=== ENTRIES SHOWN ===

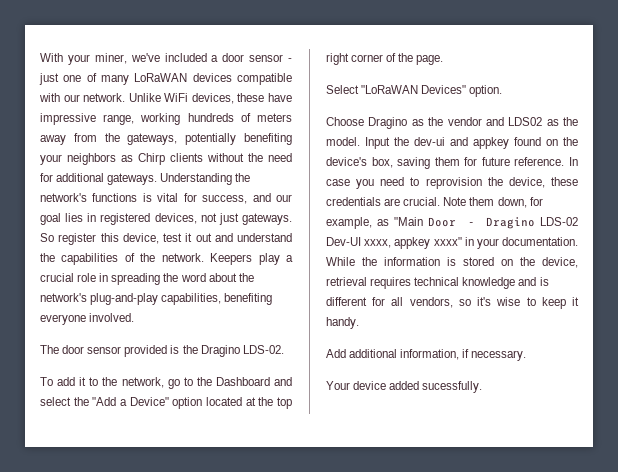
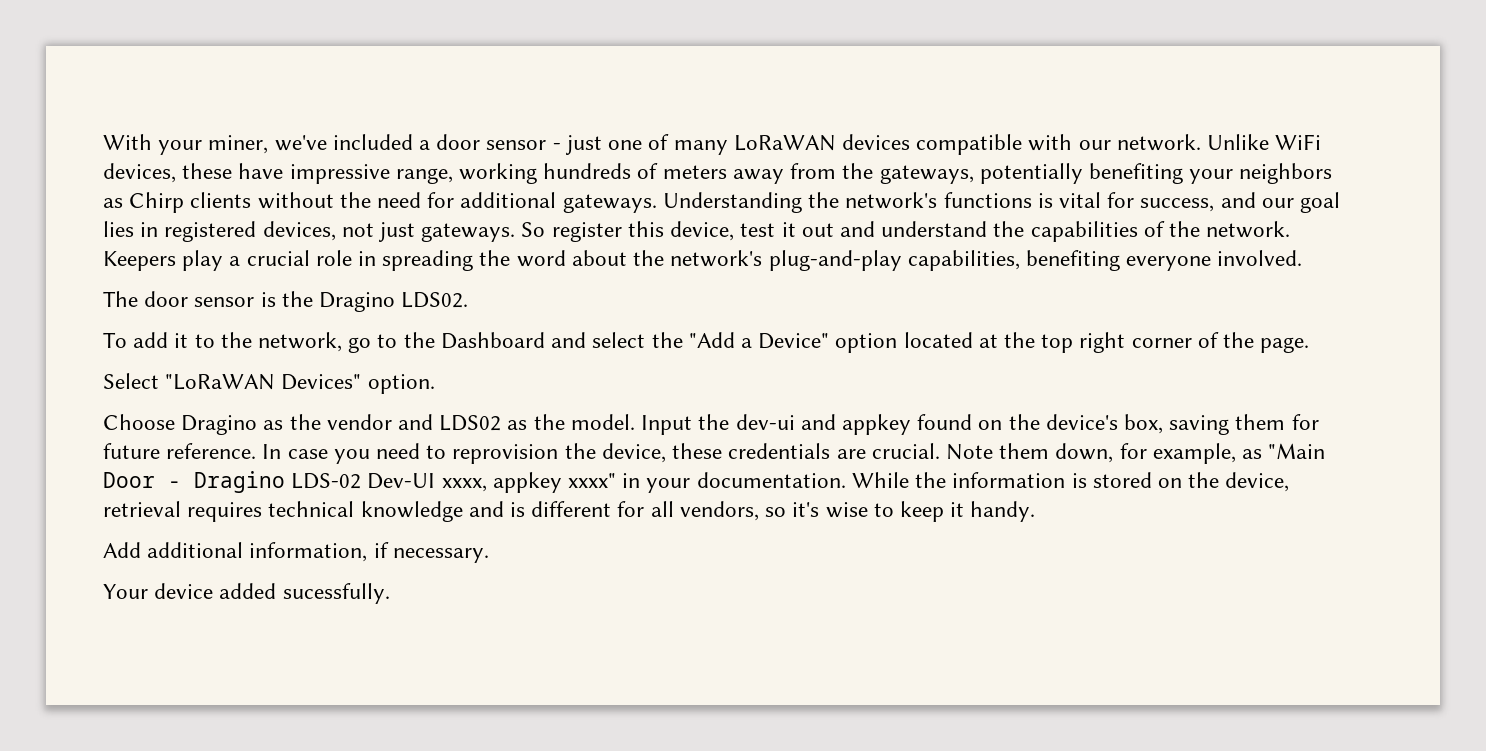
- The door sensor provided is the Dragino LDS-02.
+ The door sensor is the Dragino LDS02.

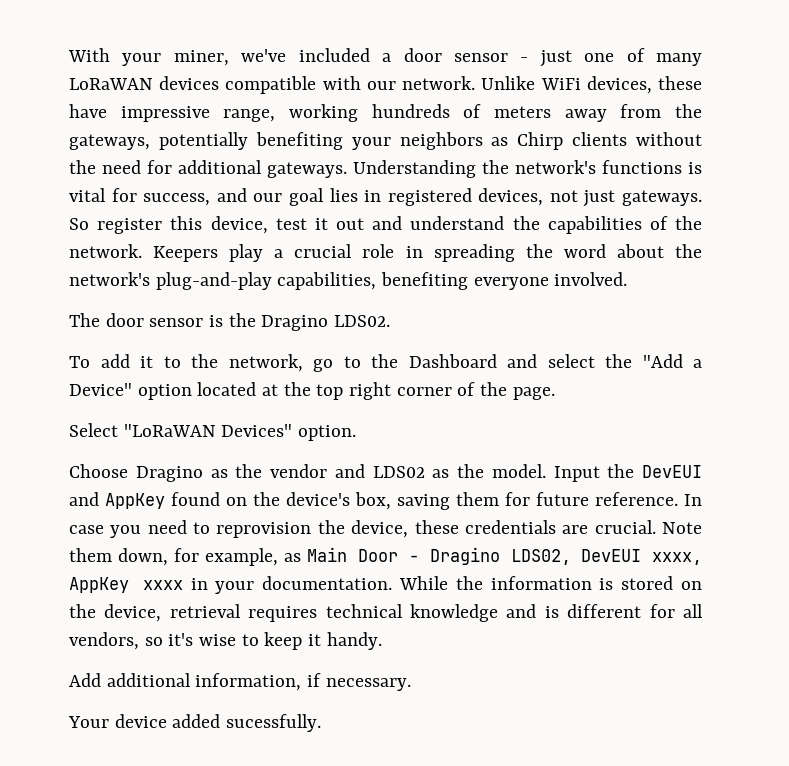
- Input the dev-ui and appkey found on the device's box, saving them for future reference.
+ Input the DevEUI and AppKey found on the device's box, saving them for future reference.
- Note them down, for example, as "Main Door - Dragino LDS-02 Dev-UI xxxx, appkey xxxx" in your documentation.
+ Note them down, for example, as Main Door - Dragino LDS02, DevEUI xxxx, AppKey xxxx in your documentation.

===

- [REQUIRED ACTION] Nothing but the lines from the one containing "the Dragino LDS02." through the final line of the entries above should be given again, each exactly as written; omit the pictures.

- [RESULT OF THIS TASK]
+ The door sensor is the Dragino LDS02.

- Input the dev-ui and appkey found on the device's box, saving them for future reference.
+ Input the DevEUI and AppKey found on the device's box, saving them for future reference.
- Note them down, for example, as "Main Door - Dragino LDS-02 Dev-UI xxxx, appkey xxxx" in your documentation.
+ Note them down, for example, as Main Door - Dragino LDS02, DevEUI xxxx, AppKey xxxx in your documentation.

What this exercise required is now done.